Anyone know if there is a function for constructing diagonal sparse matrices that actually works?


Solution

  • Executive summary: spdiags works correctly, even if the matrix input isn't the most intuitive. diags has a bug that affects some offsets in rectangular matrices. There is a bug fix on scipy github.


    The example for spdiags is:

    >>> data = array([[1,2,3,4],[1,2,3,4],[1,2,3,4]])
    >>> diags = array([0,-1,2])
    >>> spdiags(data, diags, 4, 4).todense()
    matrix([[1, 0, 3, 0],
            [1, 2, 0, 4],
            [0, 2, 3, 0],
            [0, 0, 3, 4]])
    

    Note that the 3rd column of data always appears in the 3rd column of the sparse. The other columns also line up. But they are omitted where they 'fall off the edge'.

    The input to this function is a matrix, while the input to diags is a ragged list. The diagonals of the sparse matrix all have different numbers of values. So the specification has to accomodate this in one or other. spdiags does this by ignoring some values, diags by taking a list input.

    The sparse.diags([1.1,1.2],-1,(4,2)) error is puzzling.

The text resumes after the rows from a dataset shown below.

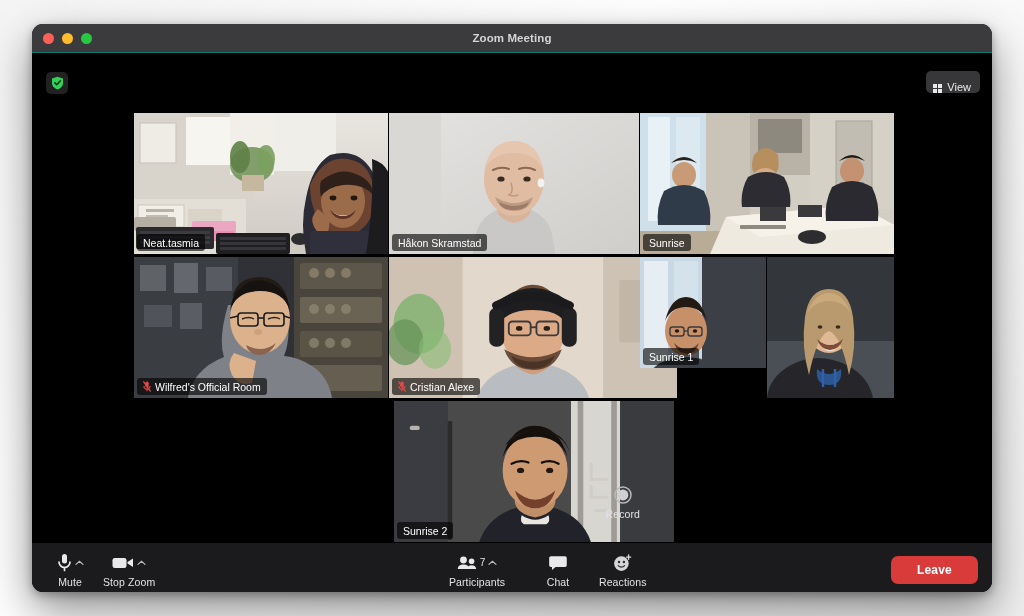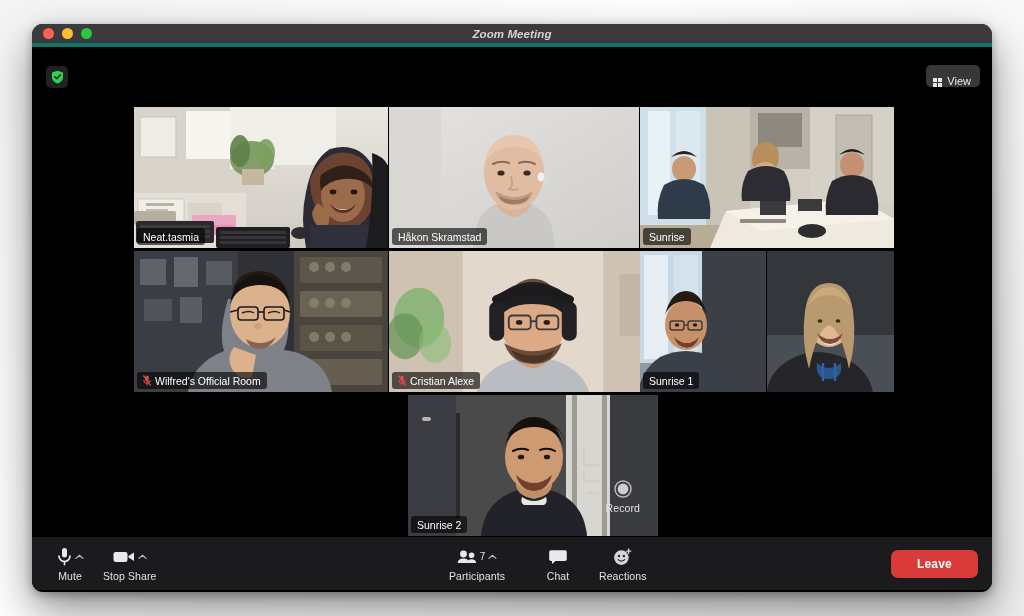"Zoom Meeting" #titlebar { border-bottom: 4px solid #0f766e -> 1px solid #0f766e; font-style: italic -> none; height: 23px -> 29px }
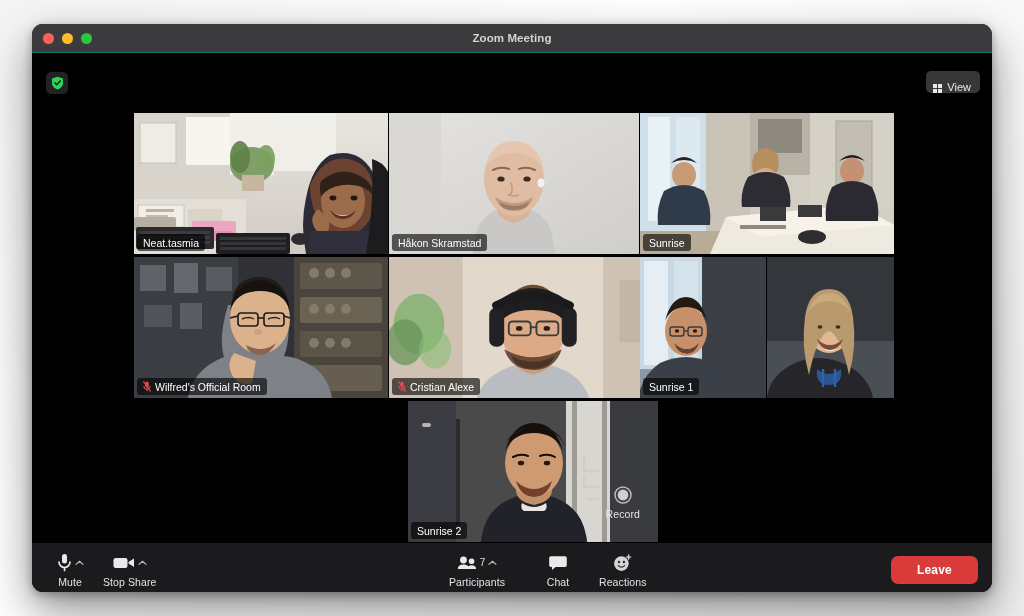"Sunrise 1" div.tile { height: 141px -> 111px }
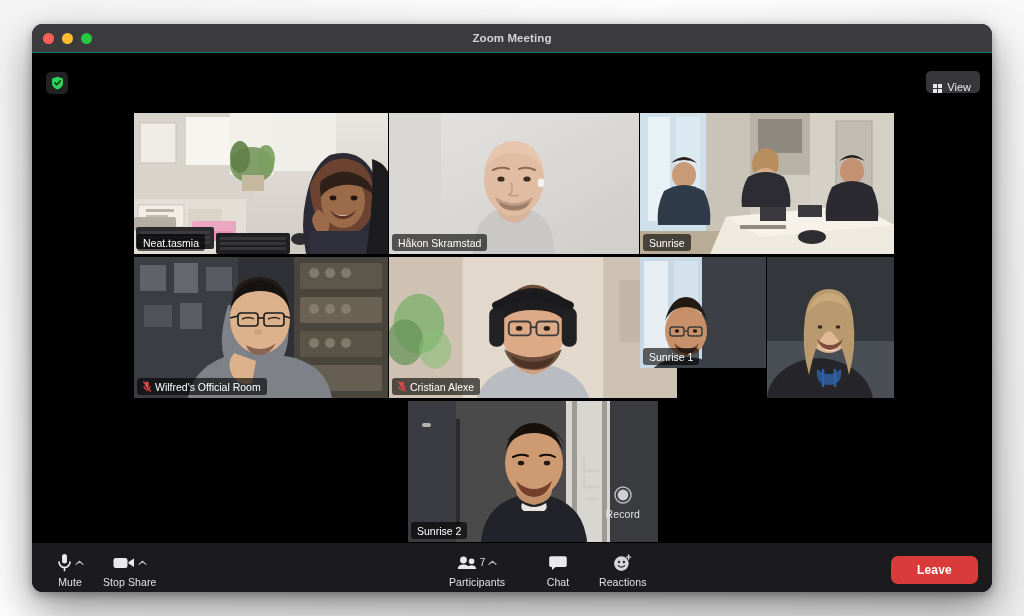"Sunrise 2" div.tile { left: 376px -> 362px; width: 250px -> 280px }
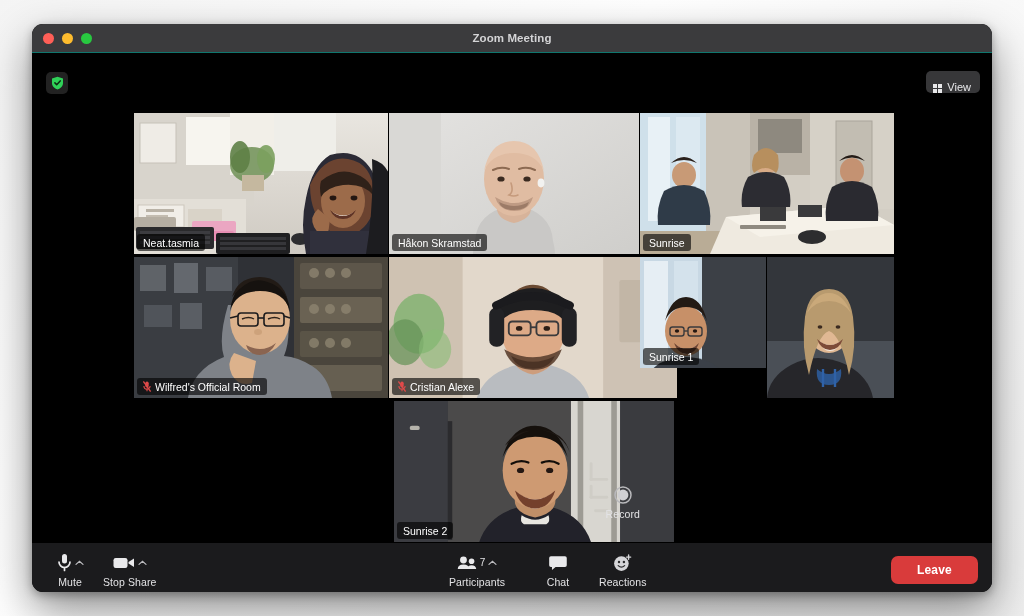"Stop Share" span.tb-label { text: Share -> Zoom }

    the spdiags equivalent does work:

    In [421]: sparse.spdiags([[1.1,1.2]],-1,4,2).A
    Out[421]: 
    array([[ 0. ,  0. ],
           [ 1.1,  0. ],
           [ 0. ,  1.2],
           [ 0. ,  0. ]])
    

    The error is raised in this block of code:

    for j, diagonal in enumerate(diagonals):
        offset = offsets[j]
        k = max(0, offset)
        length = min(m + offset, n - offset)
        if length <= 0:
            raise ValueError("Offset %d (index %d) out of bounds" % (offset, j))
        try:
            data_arr[j, k:k+length] = diagonal
        except ValueError:
            if len(diagonal) != length and len(diagonal) != 1:
                raise ValueError(
                    "Diagonal length (index %d: %d at offset %d) does not "
                    "agree with matrix size (%d, %d)." % (
                    j, len(diagonal), offset, m, n))
            raise
    

    The actual matrix constructor in the diags is:

    dia_matrix((data_arr, offsets), shape=(m, n))
    

    This is the same constructor that spdiags uses, but without any manipulation.

    In [434]: sparse.dia_matrix(([[1.1,1.2]],-1),shape=(4,2)).A
    Out[434]: 
    array([[ 0. ,  0. ],
           [ 1.1,  0. ],
           [ 0. ,  1.2],
           [ 0. ,  0. ]])
    

    In dia format, the inputs are stored exactly as given by spdiags (complete with that matrix with extra values):

    In [436]: M.data
    Out[436]: array([[ 1.1,  1.2]])
    In [437]: M.offsets
    Out[437]: array([-1], dtype=int32)
    

    As @user2357112 points out, length = min(m + offset, n - offset is wrong, producing 3 in the test case. Changing it to length = min(m + k, n - k) makes all cases for this (4,2) matrix work. But it fails with the transpose: diags([1.1,1.2], 1, (2, 4))

    The correction, as of Oct 5, for this issue is:

    https://github.com/pv/scipy-work/commit/529cbde47121c8ed87f74fa6445c05d71353eb6c

    length = min(m + offset, n - offset, min(m,n))
    

    With this fix, diags([1.1,1.2], 1, (2, 4)) works.